Edit tracking data:
[Start of Attachment]

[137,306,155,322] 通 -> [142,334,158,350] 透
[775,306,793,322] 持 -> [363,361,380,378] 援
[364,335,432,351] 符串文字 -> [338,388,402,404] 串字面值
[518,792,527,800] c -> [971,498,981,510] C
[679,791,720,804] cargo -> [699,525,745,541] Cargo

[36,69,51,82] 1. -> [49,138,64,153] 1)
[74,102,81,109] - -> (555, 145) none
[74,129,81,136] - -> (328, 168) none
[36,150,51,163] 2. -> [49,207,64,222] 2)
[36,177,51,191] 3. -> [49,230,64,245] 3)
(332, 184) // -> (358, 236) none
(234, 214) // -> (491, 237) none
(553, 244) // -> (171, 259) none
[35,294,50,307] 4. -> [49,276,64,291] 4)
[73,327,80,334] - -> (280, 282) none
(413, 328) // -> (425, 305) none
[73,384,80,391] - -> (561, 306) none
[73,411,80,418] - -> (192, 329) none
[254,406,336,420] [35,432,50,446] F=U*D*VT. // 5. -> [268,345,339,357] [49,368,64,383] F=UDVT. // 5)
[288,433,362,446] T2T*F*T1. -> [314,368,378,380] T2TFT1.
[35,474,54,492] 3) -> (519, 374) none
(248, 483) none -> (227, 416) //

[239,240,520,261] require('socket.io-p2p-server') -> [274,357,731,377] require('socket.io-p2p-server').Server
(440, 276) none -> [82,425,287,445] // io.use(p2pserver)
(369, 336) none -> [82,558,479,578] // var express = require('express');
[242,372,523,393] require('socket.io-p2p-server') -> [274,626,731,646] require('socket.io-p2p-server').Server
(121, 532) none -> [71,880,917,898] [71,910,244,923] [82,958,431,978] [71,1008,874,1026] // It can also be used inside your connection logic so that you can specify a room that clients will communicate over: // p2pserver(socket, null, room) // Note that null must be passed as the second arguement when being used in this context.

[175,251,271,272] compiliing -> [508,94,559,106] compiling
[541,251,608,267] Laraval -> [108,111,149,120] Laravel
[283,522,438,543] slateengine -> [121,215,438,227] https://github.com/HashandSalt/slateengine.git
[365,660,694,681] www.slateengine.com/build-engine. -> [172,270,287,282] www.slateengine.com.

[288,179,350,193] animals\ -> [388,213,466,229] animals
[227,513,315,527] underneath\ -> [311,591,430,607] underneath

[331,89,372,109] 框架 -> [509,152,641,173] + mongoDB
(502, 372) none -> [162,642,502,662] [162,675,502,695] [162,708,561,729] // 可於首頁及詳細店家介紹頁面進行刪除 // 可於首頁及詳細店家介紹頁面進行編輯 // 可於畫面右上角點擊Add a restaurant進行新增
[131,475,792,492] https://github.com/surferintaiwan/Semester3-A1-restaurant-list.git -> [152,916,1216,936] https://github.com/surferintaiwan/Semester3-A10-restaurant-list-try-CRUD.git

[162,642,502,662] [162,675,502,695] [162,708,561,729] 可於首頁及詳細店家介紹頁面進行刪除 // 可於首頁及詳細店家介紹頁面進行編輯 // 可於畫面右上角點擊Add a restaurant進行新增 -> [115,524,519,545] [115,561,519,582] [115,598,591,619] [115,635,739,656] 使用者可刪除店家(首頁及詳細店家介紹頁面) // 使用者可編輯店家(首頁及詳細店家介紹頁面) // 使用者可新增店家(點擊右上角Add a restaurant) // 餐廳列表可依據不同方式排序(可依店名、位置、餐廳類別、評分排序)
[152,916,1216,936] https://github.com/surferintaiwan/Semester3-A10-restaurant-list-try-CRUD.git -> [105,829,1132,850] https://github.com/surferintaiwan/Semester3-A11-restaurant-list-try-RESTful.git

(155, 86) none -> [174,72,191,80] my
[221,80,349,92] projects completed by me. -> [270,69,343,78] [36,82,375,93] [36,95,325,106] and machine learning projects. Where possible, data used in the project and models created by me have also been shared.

[End of Attachment]

Which lines above run from the one containing "[254,406,336,420] [35,432,50,446] F=U*D*VT." down to the one containing "(502, 372) none"? Repeat exactly those, both ends included, and nothing else.

Answer box:
[254,406,336,420] [35,432,50,446] F=U*D*VT. // 5. -> [268,345,339,357] [49,368,64,383] F=UDVT. // 5)
[288,433,362,446] T2T*F*T1. -> [314,368,378,380] T2TFT1.
[35,474,54,492] 3) -> (519, 374) none
(248, 483) none -> (227, 416) //

[239,240,520,261] require('socket.io-p2p-server') -> [274,357,731,377] require('socket.io-p2p-server').Server
(440, 276) none -> [82,425,287,445] // io.use(p2pserver)
(369, 336) none -> [82,558,479,578] // var express = require('express');
[242,372,523,393] require('socket.io-p2p-server') -> [274,626,731,646] require('socket.io-p2p-server').Server
(121, 532) none -> [71,880,917,898] [71,910,244,923] [82,958,431,978] [71,1008,874,1026] // It can also be used inside your connection logic so that you can specify a room that clients will communicate over: // p2pserver(socket, null, room) // Note that null must be passed as the second arguement when being used in this context.

[175,251,271,272] compiliing -> [508,94,559,106] compiling
[541,251,608,267] Laraval -> [108,111,149,120] Laravel
[283,522,438,543] slateengine -> [121,215,438,227] https://github.com/HashandSalt/slateengine.git
[365,660,694,681] www.slateengine.com/build-engine. -> [172,270,287,282] www.slateengine.com.

[288,179,350,193] animals\ -> [388,213,466,229] animals
[227,513,315,527] underneath\ -> [311,591,430,607] underneath

[331,89,372,109] 框架 -> [509,152,641,173] + mongoDB
(502, 372) none -> [162,642,502,662] [162,675,502,695] [162,708,561,729] // 可於首頁及詳細店家介紹頁面進行刪除 // 可於首頁及詳細店家介紹頁面進行編輯 // 可於畫面右上角點擊Add a restaurant進行新增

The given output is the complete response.